Hijo de un ex ministro conservador que fue enemigo del Frente Nacional, Alvaro Leyva Durán nació en Bogotá en 1942, pero debió iniciar sus estudios en Estados Unidos debido a que su familia fue desterrada durante la dictadura militar de Gustavo Rojas Pinilla (1953-1957). De regreso al país se graduó como abogado en la Universidad Javeriana de Bogotá.
Concejal, diputado, representante a la Cámara y senador a nombre del Partido Conservador, fue ministro de Minas y Energía durante el gobierno de Belisario Betancur. En su vida polifacética ha sido inventor de calendarios con lindas modelos, promotor de indevociones para aeróbicos, dobló películas americanas al ruso, trajo barcos cargados de urea de Ucrania y vendió helicópteros y volquetas rusas.
Durante el secuestro del ex candidato conservador Alvaro Gómez Hurtado, a manos del movimiento guerrillero M-19 en 1989, Leyva participó como mediador por su liberación y entonces debió entenderse con el entonces insurgente Antonio Navarro Wolff, con quien compartiría curul en la Asamblea Nacional Constituyente de 1991, haciendo parte de la lista que encabezó Navarro.
La búsqueda de salidas políticas al conflicto armado ha sido una de sus banderas.

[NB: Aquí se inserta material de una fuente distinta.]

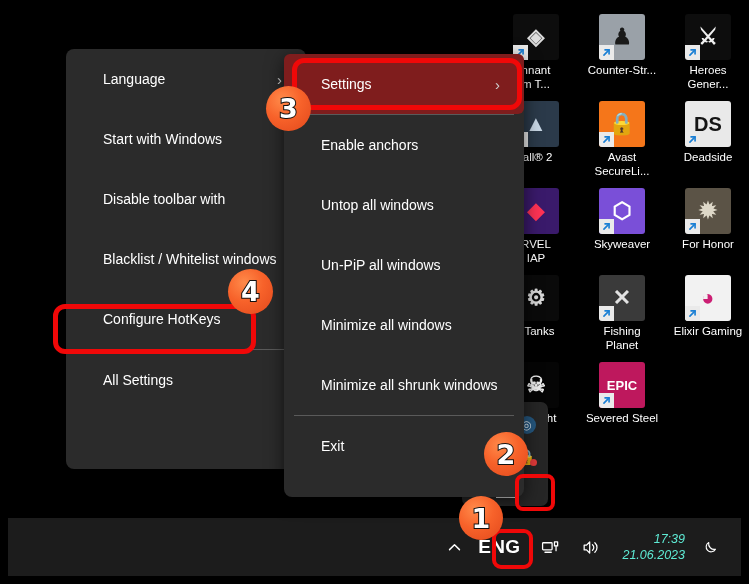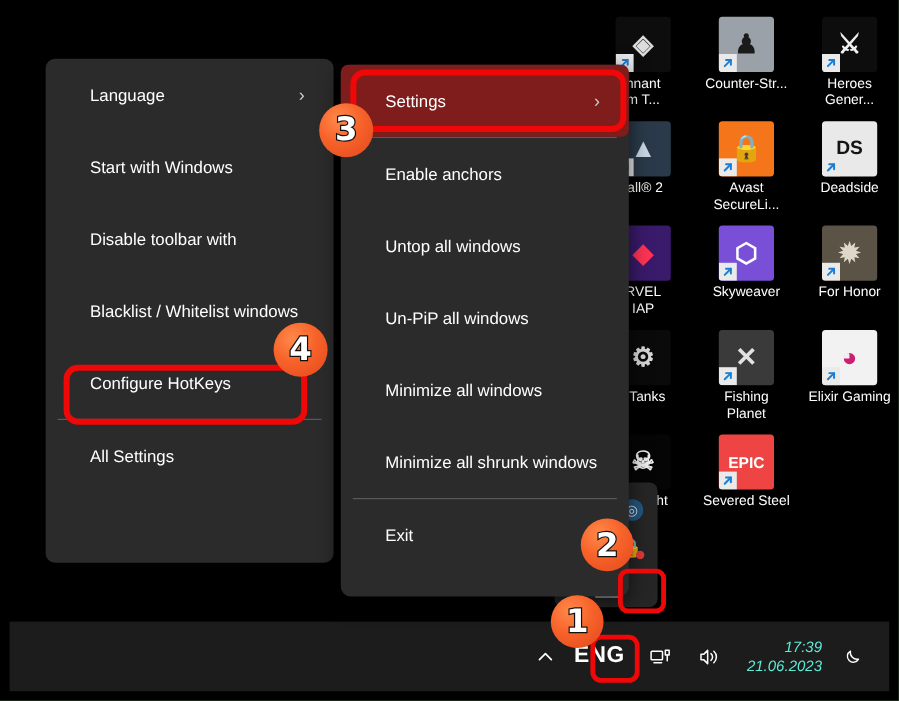"Language" .menu.left { left: 34px -> 62px }
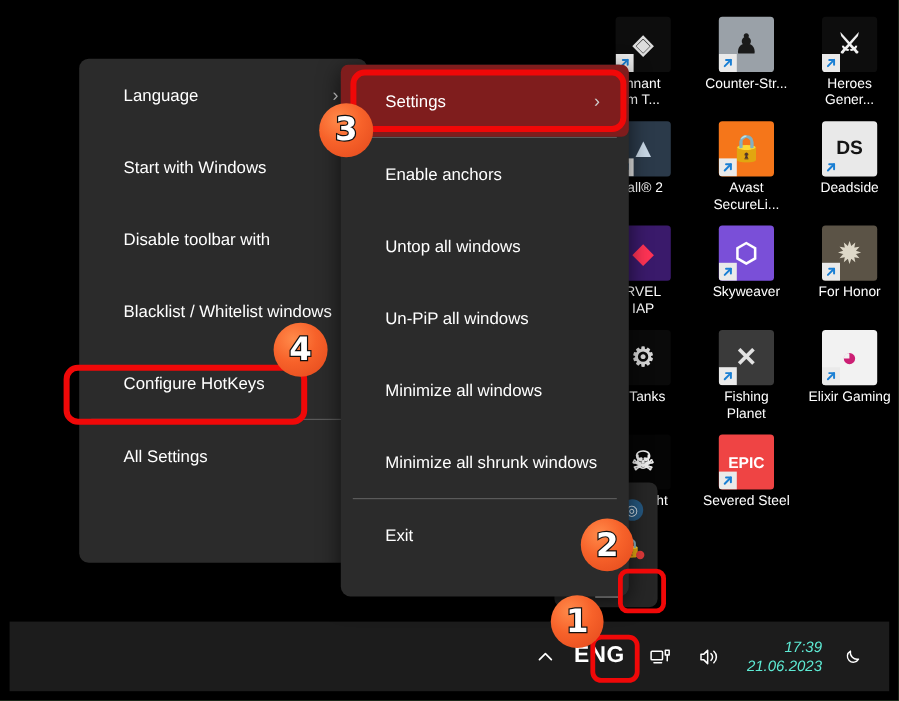"DS" div.glyph { font-size: 16px -> 20px }
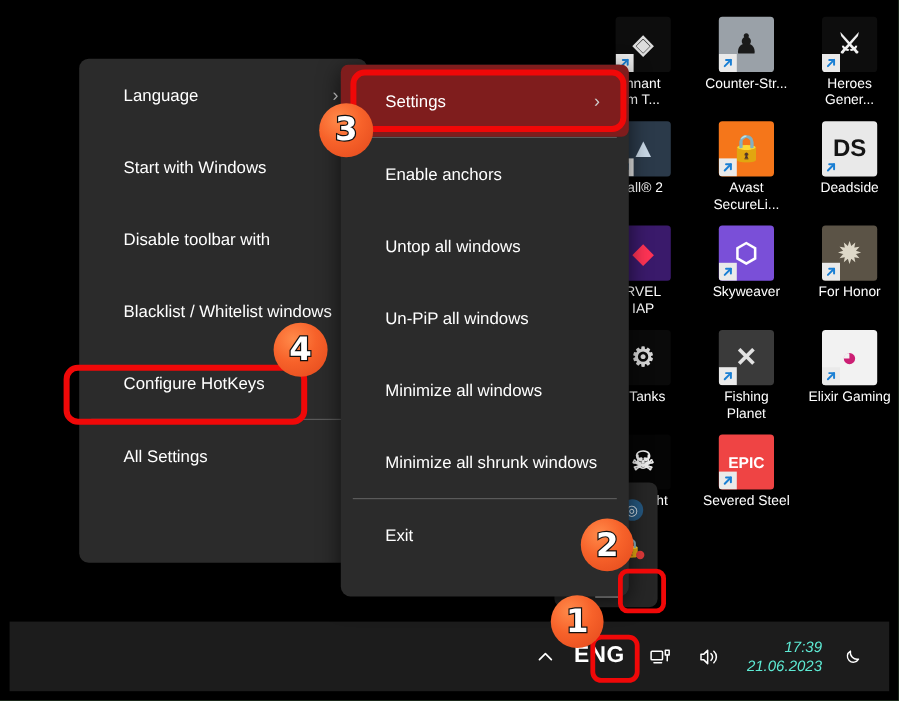"EPIC" div.art { background: #ef4444 -> #be185d }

Fue a conversar con los líderes de las Farc dentro de las comisiones de paz del gobierno de Betancur y se reunió en varias oportunidades con voceros del EPL y el M-19 para su reincorporación, con el ELN y con las mismas Farc.
Fue gestor de los inicios del diálogo de paz entre el candidato presidencial Andrés Pastrana y las Farc, que desembocaron en el proceso que encabezó Pastrana como presidente. Pero no actuó dentro del mismo porque el "sanedrín" pastranista lo alejó por completo y porque debió salir del país y pedir asilo en Costa Rica frente a una acusación de recibir dineros de una empresa fachada del Cartel de Cali. El gobierno de Ernesto Samper, próximo a expirar, lo pidió en extradición, pero no lo logró.
Leyva ha lanzado su candidatura presidencial dentro del Movimiento Nacional de Reconciliación, que no lanzó listas de aspirantes al Congreso. Sostiene que por su experiencia en conflictos armados puede detener la guerra en Colombia en seis meses y destinar los recursos que se asignan al conflicto para adelantar programas sociales, entre ellos una agresiva reforma agraria.